Eine weitere aktive Arbeitsmarktpolitik, die sich an junge Menschen richtet, sind Ausbildungsverträge. Im Jahr 2022 wurden rund 37.000 Ausbildungsverträge unterzeichnet, ein Anstieg von 14% gegenüber 2021.[7] Dieser Anstieg ist größtenteils auf den Skills Investment Plan zurückzuführen, der einen besseren Zugang zu diesen Verträgen sowie bessere Zielgruppen- und Inklusionsmaßnahmen ermöglicht hat.[8] Die NSG äußerte jedoch Bedenken hinsichtlich der Liberalisierung der Lehrlingsausbildung, die es nicht spezialisierten Akteuren ermöglicht hat, Lehrlingsausbildungszentren zu werden.
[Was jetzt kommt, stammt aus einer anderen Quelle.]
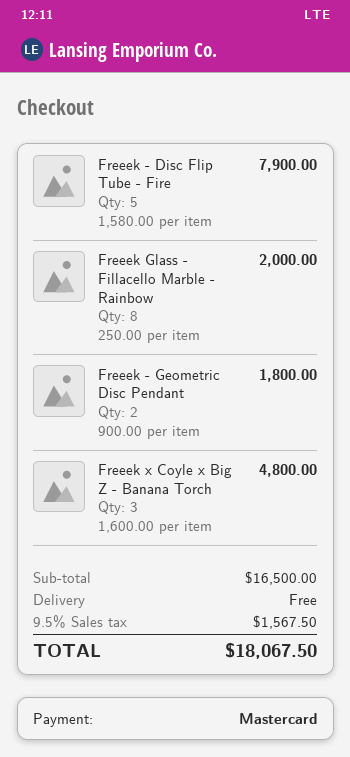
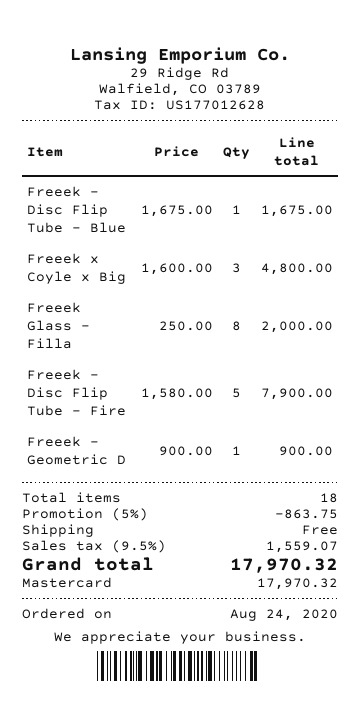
Freeek - Geometric Disc Pendant: 2 x 900.00 = 1800.00 -> 1 x 900.00 = 900.00
Freeek - Disc Flip Tube - Blue: none -> 1 x 1675.00 = 1675.00
discount: none -> 5% = 863.75
tax: 9.5% = 1567.50 -> 9.5% = 1559.07
total: 18067.50 -> 17970.32

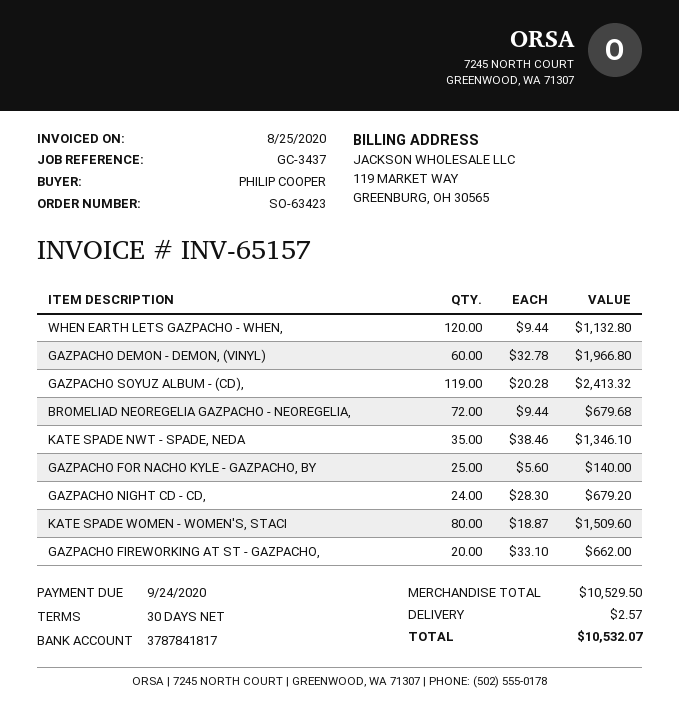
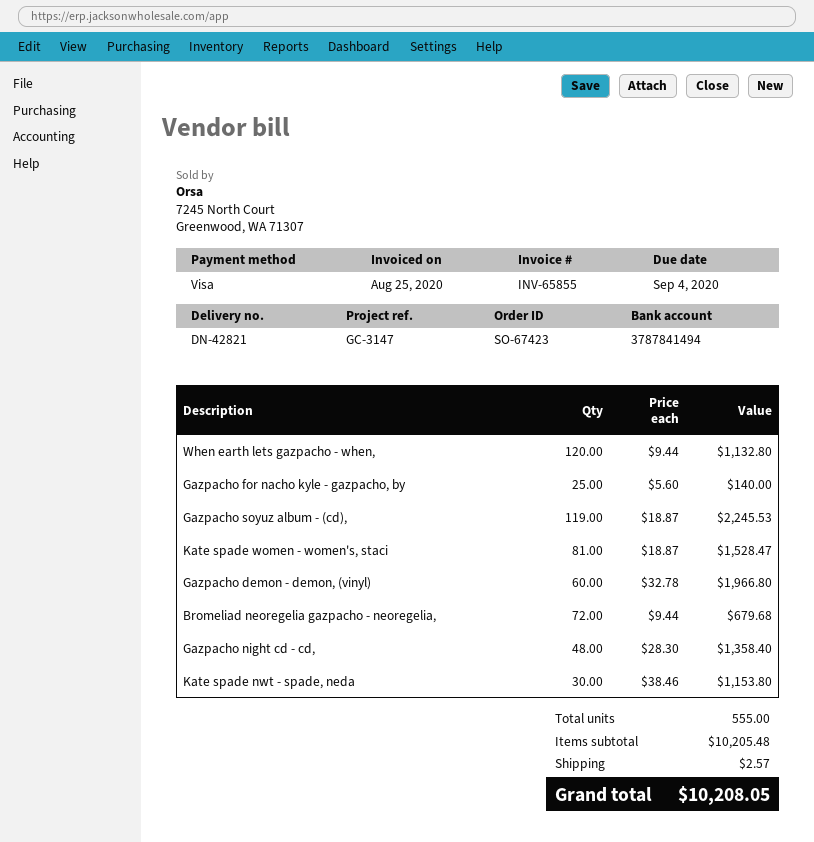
order number: SO-63423 -> SO-67423
invoice number: INV-65157 -> INV-65855
due date: 2020-09-24 -> 2020-09-04
reference: GC-3437 -> GC-3147
bank account: 3787841817 -> 3787841494
GAZPACHO SOYUZ ALBUM - (CD),: 119 x 20.28 = 2413.32 -> 119 x 18.87 = 2245.53
KATE SPADE NWT - SPADE, NEDA: 35 x 38.46 = 1346.10 -> 30 x 38.46 = 1153.80
GAZPACHO NIGHT CD - CD,: 24 x 28.30 = 679.20 -> 48 x 28.30 = 1358.40
KATE SPADE WOMEN - WOMEN'S, STACI: 80 x 18.87 = 1509.60 -> 81 x 18.87 = 1528.47
GAZPACHO FIREWORKING AT ST - GAZPACHO,: 20 x 33.10 = 662.00 -> none
subtotal: 10529.50 -> 10205.48
total: 10532.07 -> 10208.05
Dies bedeutet, dass Lehrberufe keine qualitativ hochwertige Ausbildung mehr gewährleisten.
[1] Innenministerium (2022), Rundschreiben zur Verschärfung der Ausreisepflicht aus Frankreich: http://www.gisti.org/IMG/pdf/circ_2022-11-17.pdf
[2] VoxPublic (2022), Rund zwanzig Gruppen und Vereine protestierten vor der Nationalversammlung gegen den Gesetzentwurf zu Asyl und Einwanderung: https://www.voxpublic.org/Une-vingtaine-de-collectifs-et-d-associations-devant-l-Assemblee-nationale-pour.html?lang=fr
[3] SUD éducation (2022), Die gewerkschaftsübergreifenden Organisationen CGT, FSU, UNSA, SNALC, SUD Éducation und CNT mobilisierten auf allen Ebenen gegen die vorgeschlagene Reform der Berufsoberschulen – Pressemitteilung: https://www.sudeducation.org/communiques/lintersyndicale-cgt-fsu-unsa-snalc-sud-education-cnt-mobilisee-a-tous-les-niveaux-contre-le-projet-de-reforme-des-lycees-pros/
[4] La Ligue de l'Enseignement (2023), La Ligue 72 und die Schule Léon Tolstoï, eine „reiche und natürliche“ Partnerschaft: https://www.laligue.media/article/entre-la-ligue-72-et-le-college-leon-tolstoi-un-partenariat-riche-et-naturel
[5] Nationales Institut für Statistik und Wirtschaftsstudien (2023), Nach einem Höhepunkt aufgrund der Pandemie beginnt der Anteil der NEETs zu sinken: https://www.insee.fr/fr/statistiques/6686184
[6] Ministerium für Arbeit, Beschäftigung und wirtschaftliche Integration (2022), Jugendverpflichtungsvertrag: https://travail-emploi.gouv.fr/emploi-et-insertion/mesures-jeunes/contrat-engagement-jeune/
[7] Ministerium für Arbeit, Beschäftigung und wirtschaftliche Integration (2023), Die Daten zu Lehrstellen im Jahr 2022: https://www.alternance.emploi.gouv.fr/actualites/les-chiffres-de-lapprentissage-en-2022
[8] Ministerium für Arbeit, Beschäftigung und wirtschaftliche Integration (2022), Best Practices im Rahmen des Kompetenzinvestitionsplans: https://travail-emploi.gouv.fr/le-ministere-en-action/pic/article/les-meilleures-pratiques-du-pic-guides-de-capitalisation
Punktzahl 39
Faire Arbeitsbedingungen
Die neue Arbeitsschutzmaßnahme, die Mitte 2021 verabschiedet wurde, trat im März 2022 in Kraft. Insbesondere wurden die Bestimmungen des Arbeitsgesetzbuchs zu sexueller Belästigung geändert, um sie mit der Definition des Strafgesetzbuchs in Einklang zu bringen. Dies bedeutet, dass sexistische Kommentare oder sexistisches Verhalten nun eine sexuelle Belästigung am Arbeitsplatz darstellen können, wenn solche Kommentare oder Verhaltensweisen koordiniert oder wiederholt werden. Die Änderungen stärkten auch die betriebliche Gesundheitsprävention, indem sie die Verantwortung der Arbeitgeber stärkten, sicherstellten, dass Betriebsräte aktiv an der Risikoprävention beteiligt werden, und das Mandat der obligatorischen arbeitsmedizinischen Dienste erweiterten.[1]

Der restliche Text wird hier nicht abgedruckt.